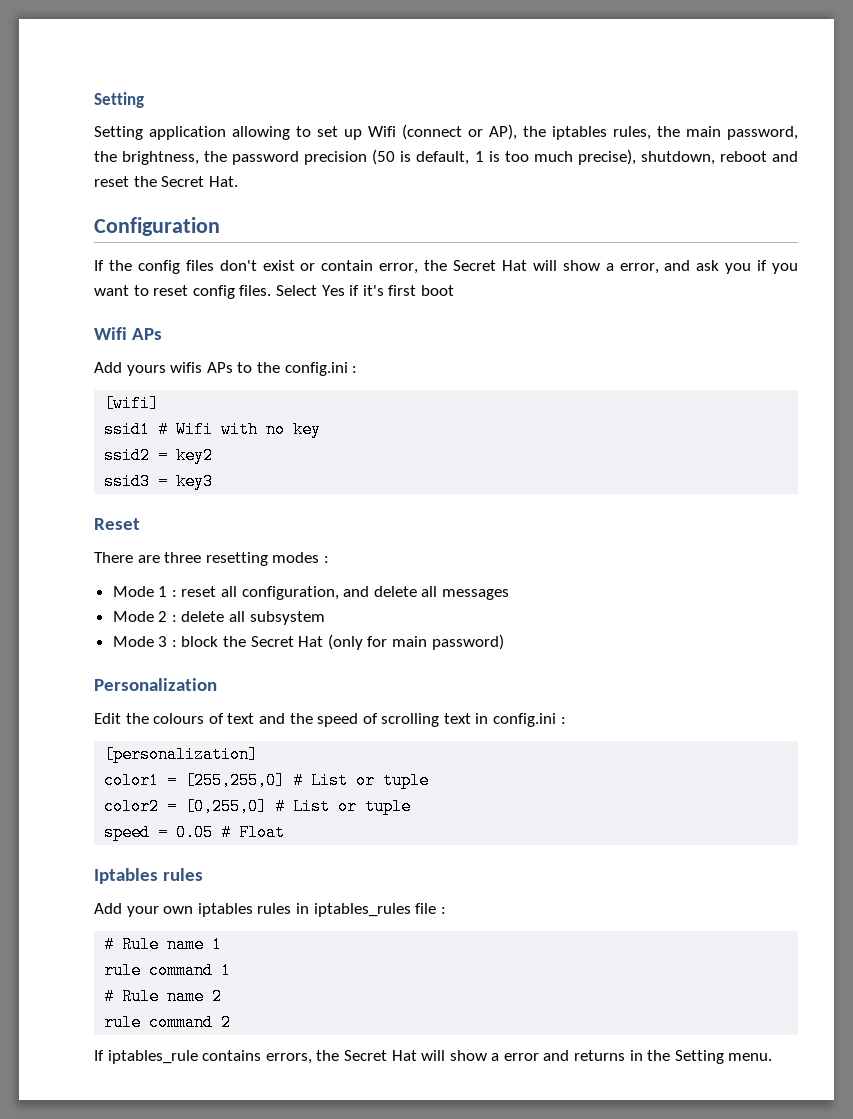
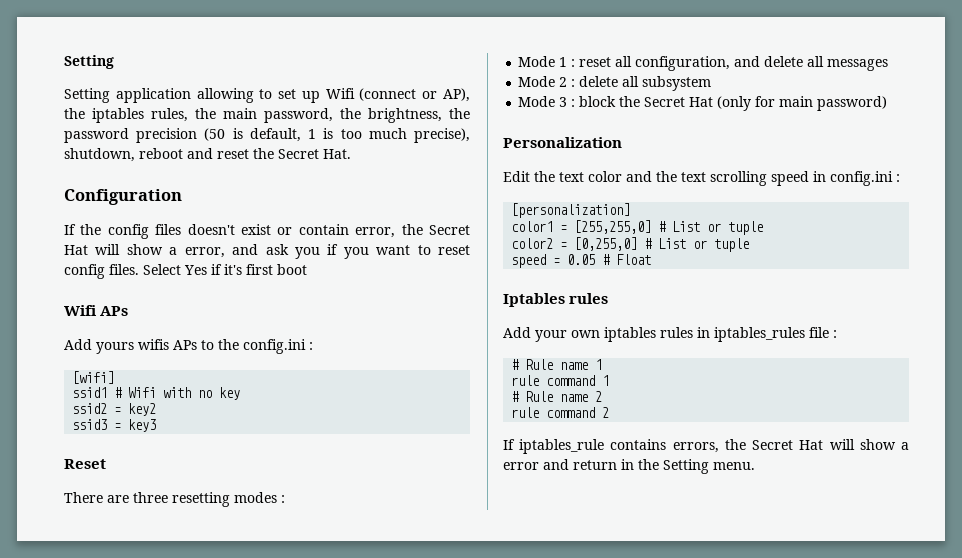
- If the config files don't exist or contain error, the Secret Hat will show a error, and ask you if you want to reset config files.
+ If the config files doesn't exist or contain error, the Secret Hat will show a error, and ask you if you want to reset config files.
- Edit the colours of text and the speed of scrolling text in config.ini :
+ Edit the text color and the text scrolling speed in config.ini :
- If iptables_rule contains errors, the Secret Hat will show a error and returns in the Setting menu.
+ If iptables_rule contains errors, the Secret Hat will show a error and return in the Setting menu.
* * * * * * *
Task brief:
Start at the line with "config files doesn't" and stop at the end of the records. Write those lines out exactly and add nothing.

Finished task:
+ If the config files doesn't exist or contain error, the Secret Hat will show a error, and ask you if you want to reset config files.
- Edit the colours of text and the speed of scrolling text in config.ini :
+ Edit the text color and the text scrolling speed in config.ini :
- If iptables_rule contains errors, the Secret Hat will show a error and returns in the Setting menu.
+ If iptables_rule contains errors, the Secret Hat will show a error and return in the Setting menu.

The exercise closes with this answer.